* Work request *
Exactly as they appear below, repeat the lines from the one with "[408,993,718,1007] [68,1009,185,1023] This" through the one with "(347, 440) none". Drop every picture.

Stored data entries

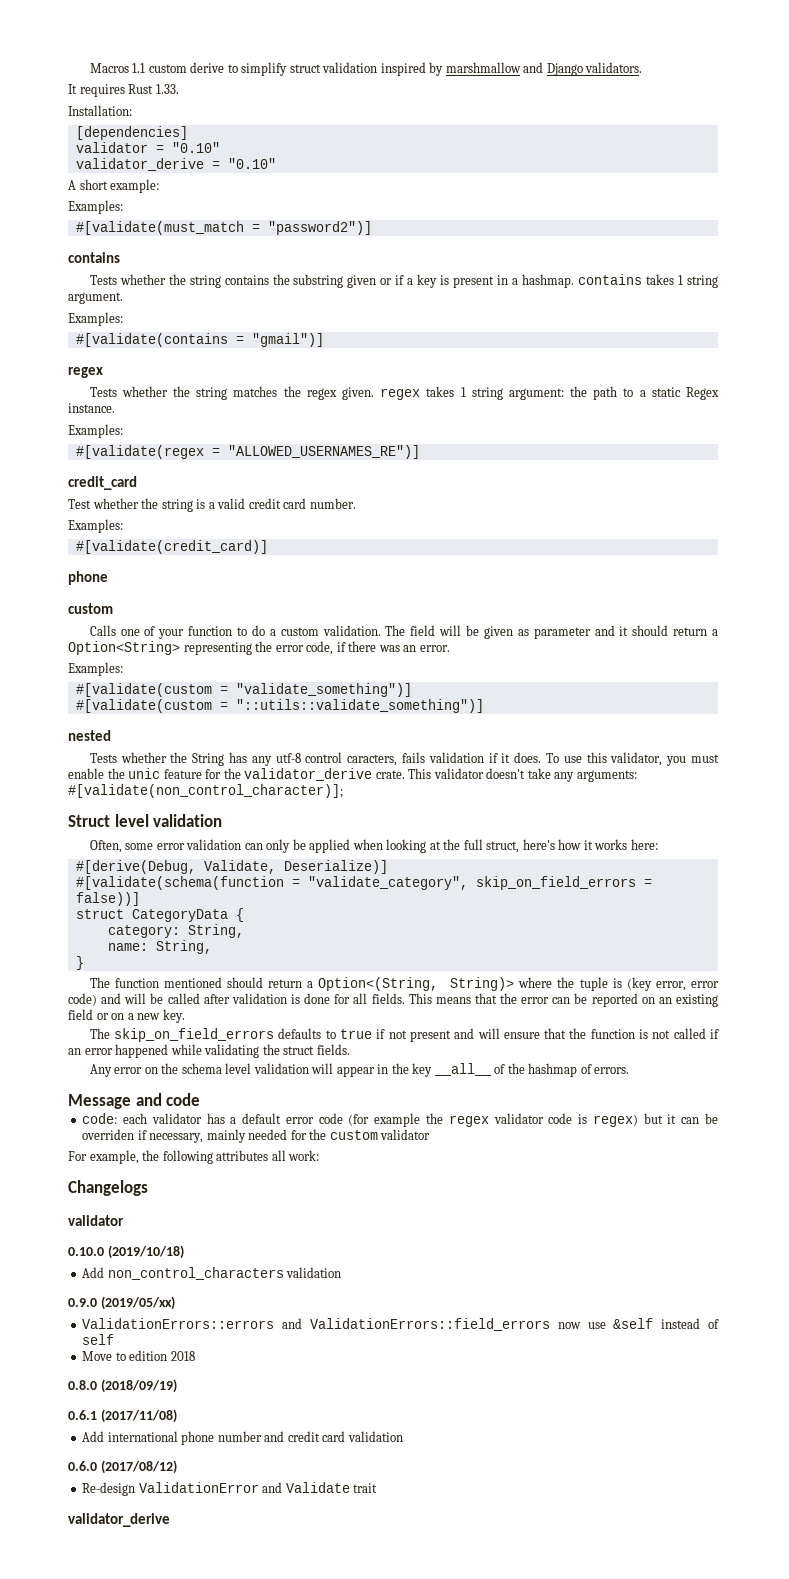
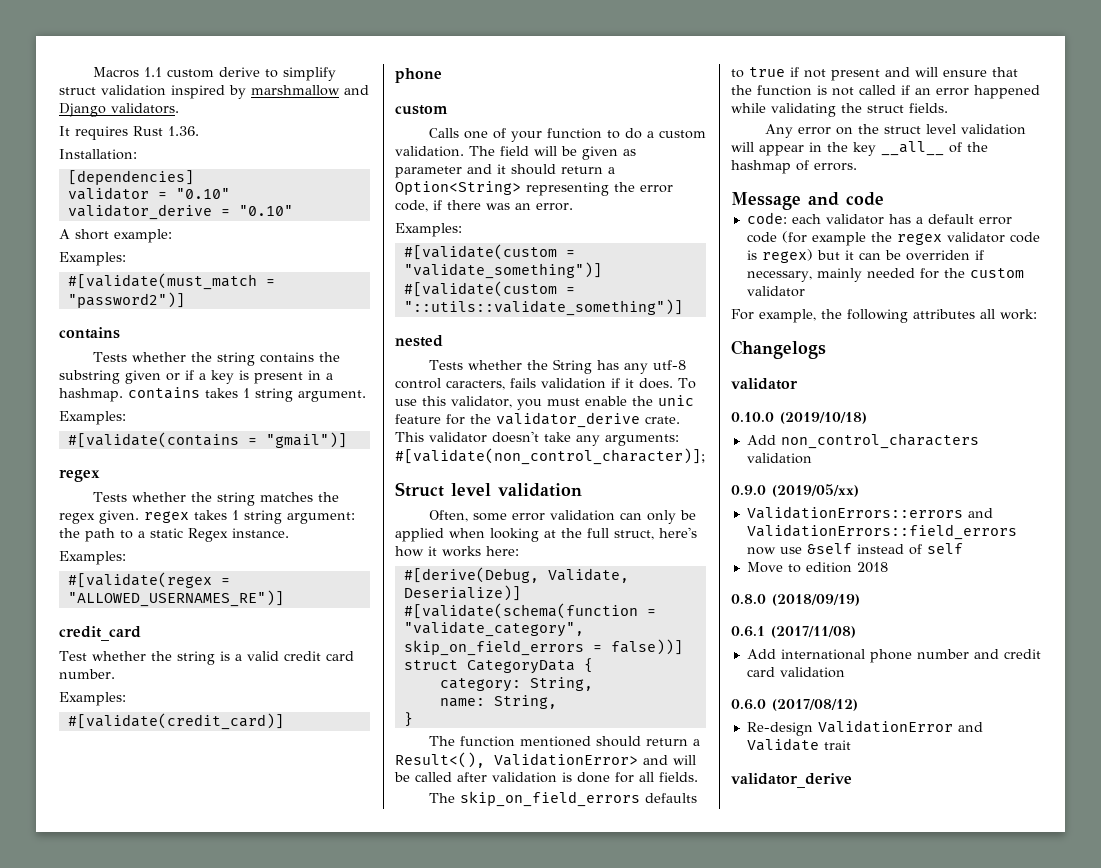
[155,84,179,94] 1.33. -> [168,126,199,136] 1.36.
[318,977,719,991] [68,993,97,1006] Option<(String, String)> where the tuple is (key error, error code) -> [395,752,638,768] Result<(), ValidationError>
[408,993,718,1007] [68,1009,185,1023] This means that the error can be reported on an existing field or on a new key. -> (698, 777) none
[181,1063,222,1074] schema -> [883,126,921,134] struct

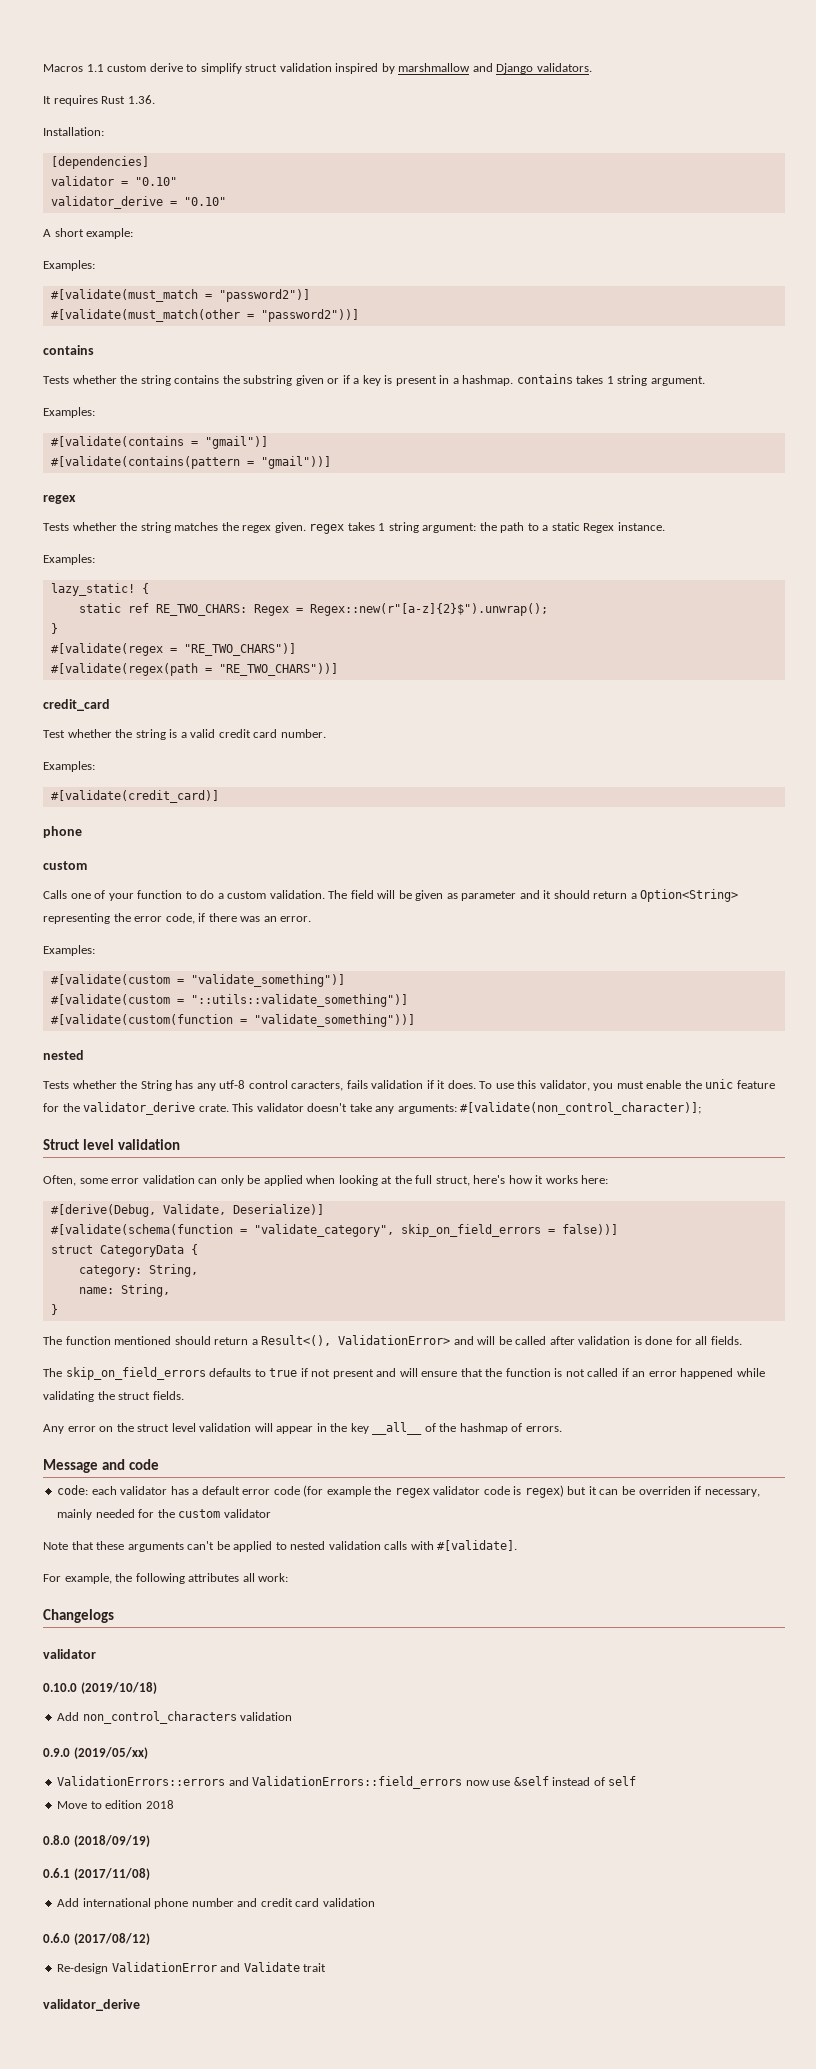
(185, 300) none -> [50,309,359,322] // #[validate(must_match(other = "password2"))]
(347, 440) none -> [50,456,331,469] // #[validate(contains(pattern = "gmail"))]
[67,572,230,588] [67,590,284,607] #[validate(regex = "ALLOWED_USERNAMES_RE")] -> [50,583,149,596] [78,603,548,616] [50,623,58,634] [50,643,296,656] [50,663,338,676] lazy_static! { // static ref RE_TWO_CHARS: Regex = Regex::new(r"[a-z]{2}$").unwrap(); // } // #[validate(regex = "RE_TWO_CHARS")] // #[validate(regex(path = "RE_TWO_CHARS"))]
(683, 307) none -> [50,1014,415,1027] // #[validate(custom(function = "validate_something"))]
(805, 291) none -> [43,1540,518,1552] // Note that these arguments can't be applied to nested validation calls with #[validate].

* Written reply *
[408,993,718,1007] [68,1009,185,1023] This means that the error can be reported on an existing field or on a new key. -> (698, 777) none
[181,1063,222,1074] schema -> [883,126,921,134] struct

(185, 300) none -> [50,309,359,322] // #[validate(must_match(other = "password2"))]
(347, 440) none -> [50,456,331,469] // #[validate(contains(pattern = "gmail"))]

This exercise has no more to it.